== Supplied records ==

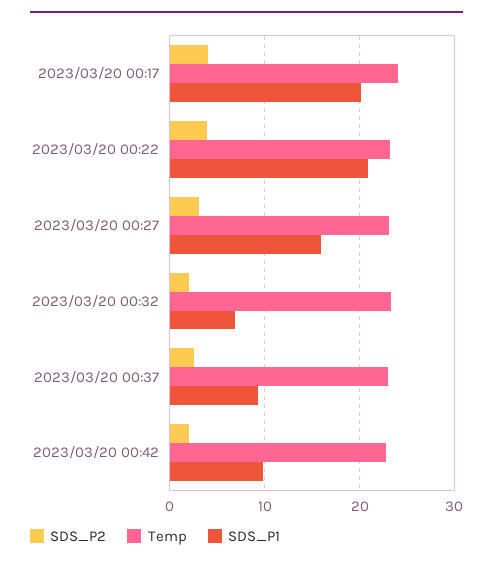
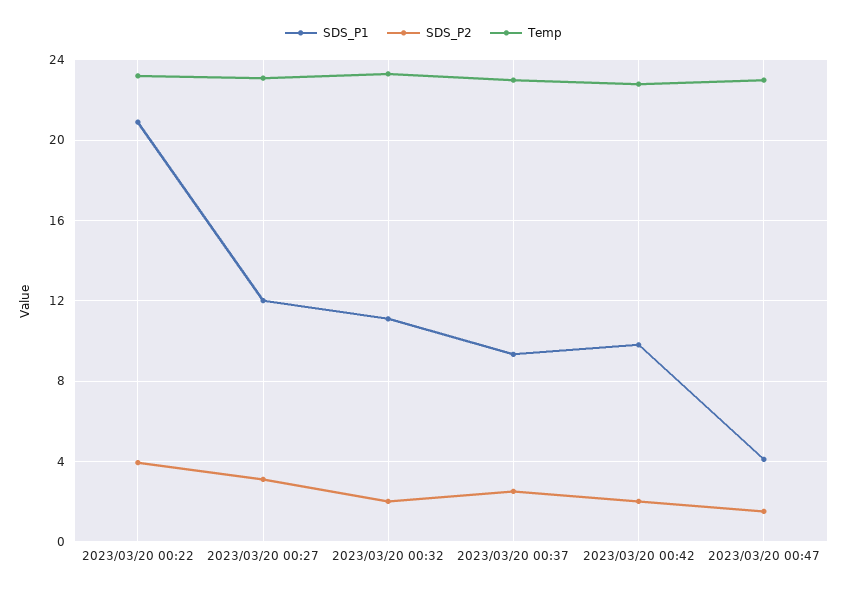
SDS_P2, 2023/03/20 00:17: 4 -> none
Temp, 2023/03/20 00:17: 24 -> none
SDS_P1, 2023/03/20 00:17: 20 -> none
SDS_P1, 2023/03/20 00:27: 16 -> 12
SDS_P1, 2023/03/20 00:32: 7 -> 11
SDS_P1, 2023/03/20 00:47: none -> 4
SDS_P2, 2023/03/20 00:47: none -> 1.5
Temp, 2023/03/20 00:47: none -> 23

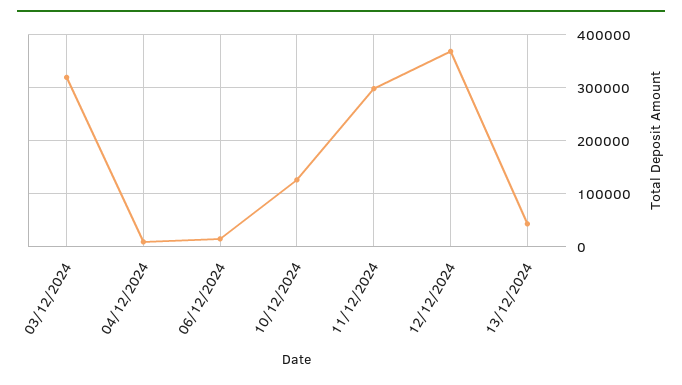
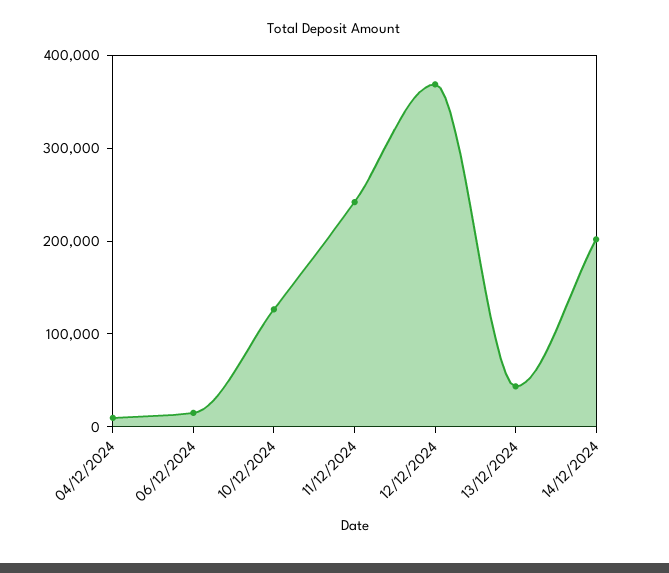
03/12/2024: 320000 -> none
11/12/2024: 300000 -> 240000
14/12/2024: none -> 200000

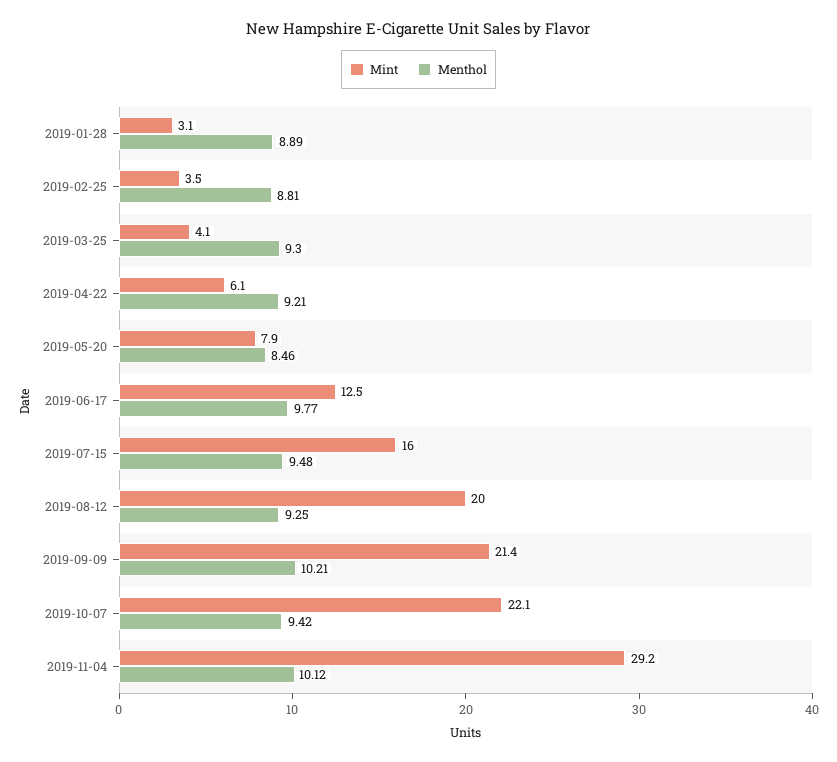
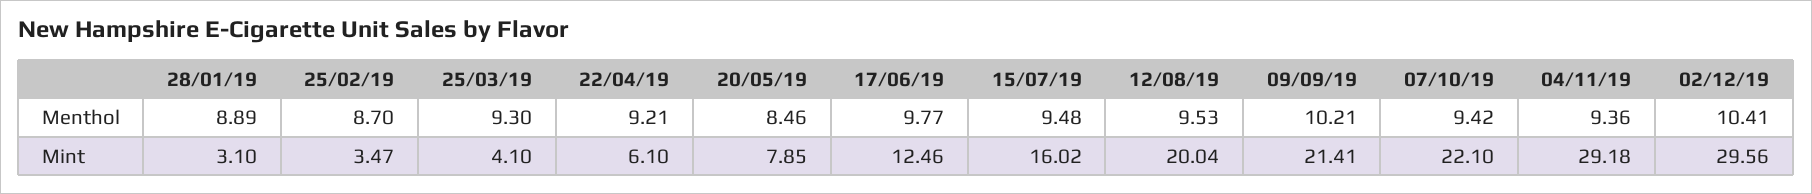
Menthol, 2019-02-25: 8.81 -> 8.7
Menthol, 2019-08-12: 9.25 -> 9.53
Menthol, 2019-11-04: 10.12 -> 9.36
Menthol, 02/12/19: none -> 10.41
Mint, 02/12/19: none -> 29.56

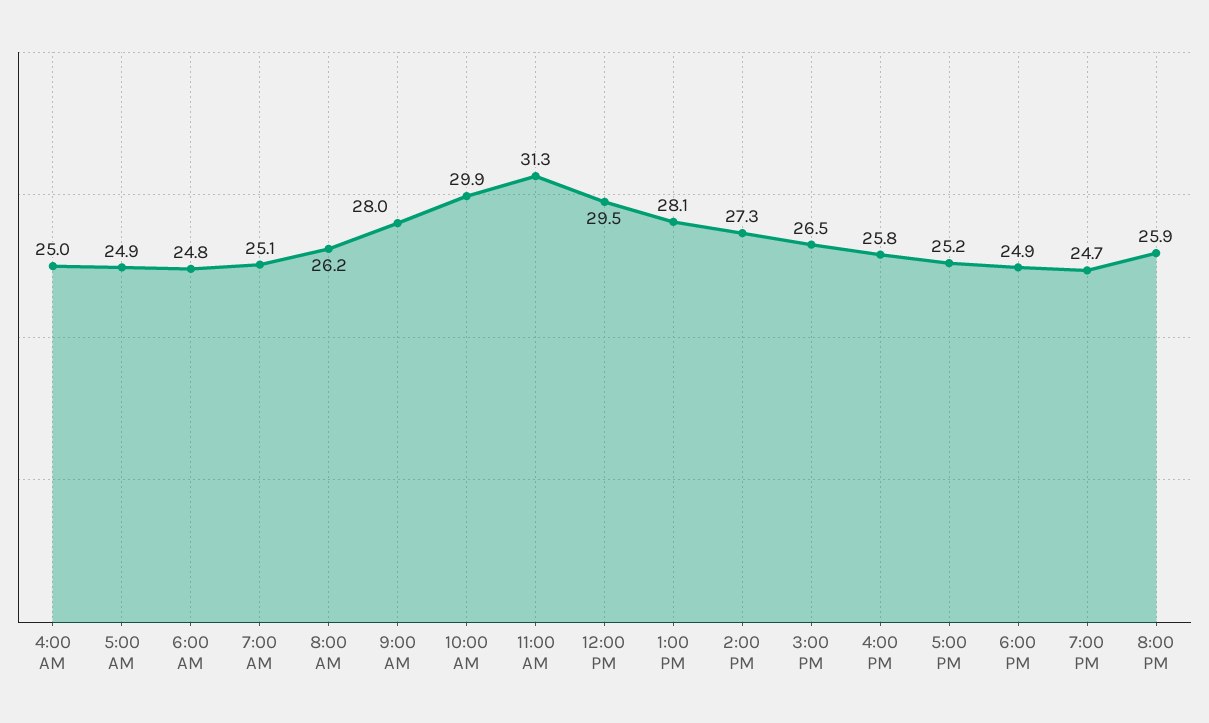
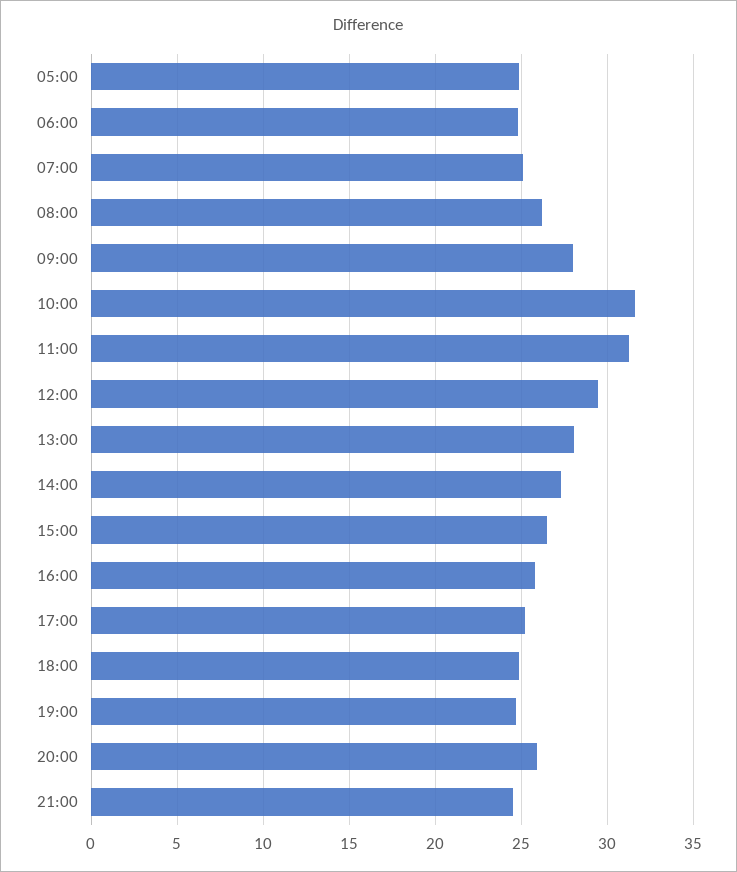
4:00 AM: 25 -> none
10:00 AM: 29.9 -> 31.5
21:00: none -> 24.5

===

→ **Work instruction**:
Which lines of the data above contain "Temp"? Copy each one.

→ **Reply to the exercise**:
Temp, 2023/03/20 00:17: 24 -> none
Temp, 2023/03/20 00:47: none -> 23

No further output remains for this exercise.